Thanks for your help. I didn't factor brokerage as I am new and commsec offer free brokerage for begginers. Further to my question.

As per selling half of my shares that doubled, if I sold other shares at $200 loss, does that factor into my profit?


----------



## McLovin (23 January 2015)

Mickhartnett87 said:


> As per selling half of my shares that doubled, if I sold other shares at $200 loss, does that factor into my profit?




Yes. You'd have a CGT liability of $50.


----------



## Craton (23 January 2015)

Mickhartnett87 said:


> Hello,
> 
> Question on tax, if I purchase shares for $500 and decide I want out and then sell it for $500 (breaking even) do I need to pay tax?
> 
> ...




Taxman CGT link here: https://www.ato.gov.au/General/Capital-gains-tax/


----------



## So_Cynical (23 January 2015)

You pay CGT on CGT events - no profit = no event.


----------



## themeinvestor (5 February 2015)

And capital losses?

Anyone want to have a go at explaining that?


----------



## themeinvestor (5 February 2015)

themeinvestor said:


> And capital losses?
> 
> Anyone want to have a go at explaining that?




How's this for a start?

https://www.ato.gov.au/General/Capi...sses-from-the-disposal-of-investments/?page=2


----------



## fiftyeight (10 December 2015)

Is Capital Gains Tax taxed at your marginal tax rate or is it a fixed percentage of profit?


----------



## Sparx (10 December 2015)

I have also found that Capital Gains can be distributed to you via a Trust or shares that you own.
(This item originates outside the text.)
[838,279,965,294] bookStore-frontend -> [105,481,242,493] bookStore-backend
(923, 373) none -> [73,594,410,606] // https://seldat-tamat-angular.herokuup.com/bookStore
So you do not need to sell to trigger a CGT event.

Is this correct?


----------



## PinkGirl (23 December 2015)

Sparx said:


> I have also found that Capital Gains can be distributed to you via a Trust or shares that you own. So you do not need to sell to trigger a CGT event.
> 
> Is this correct?




Yes trusts can distribute capital gains. Shares will only potentially pass out a capital gain if it is a LIC.
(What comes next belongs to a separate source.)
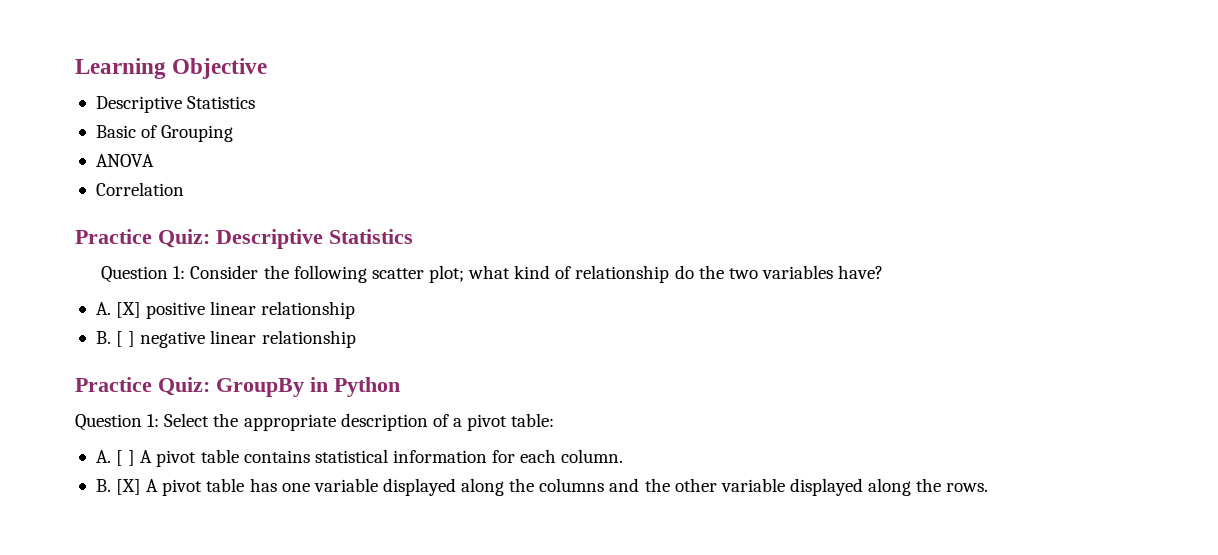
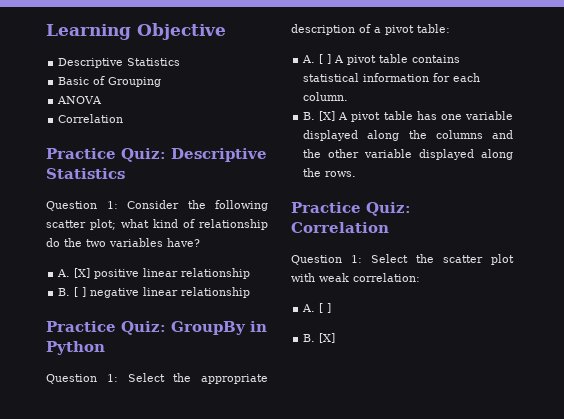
(989, 487) none -> [291,202,411,216] [291,222,389,233] [291,254,514,265] [291,273,420,282] [302,303,332,313] [303,333,336,343] // Practice Quiz: Correlation // Question 1: Select the scatter plot with weak correlation: // A. [ ] // B. [X]

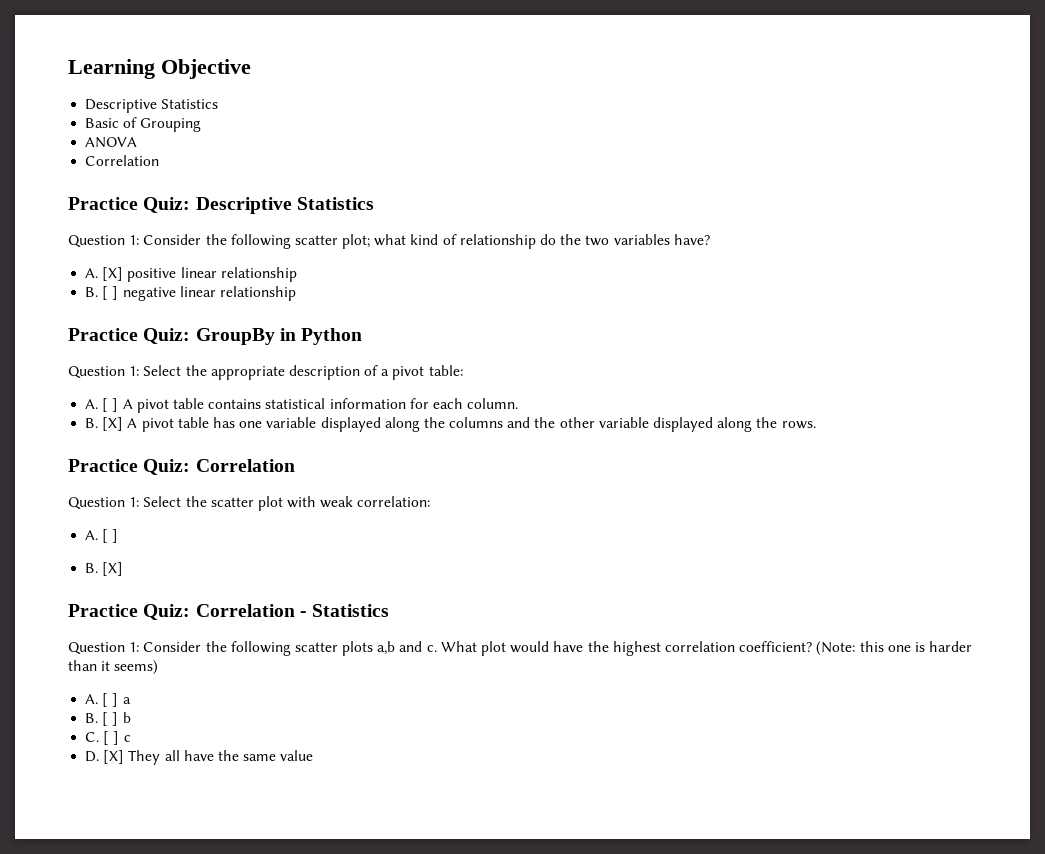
(336, 338) none -> [68,604,390,620] [68,641,973,656] [68,660,159,675] [85,693,131,707] [85,712,131,726] [85,731,131,745] [85,750,314,765] // Practice Quiz: Correlation - Statistics // Question 1: Consider the following scatter plots a,b and c. What plot would have the highest correlation coefficient? (Note: this one is harder than it seems) // A. [ ] a // B. [ ] b // C. [ ] c // D. [X] They all have the same value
Seek your own professional tax advice if you are uncertain to the tax implication specific to your circumstances.


----------



## pixel (23 December 2015)

fiftyeight said:


> Is Capital Gains Tax taxed at your marginal tax rate or is it a fixed percentage of profit?




For individuals it's the marginal tax rate.
Be aware though that for certain holdings - e.g. held for more than 12 months - the rate is halved.
Likewise, there are some instruments, e.g. SOR, that are altogether free of CGT.


----------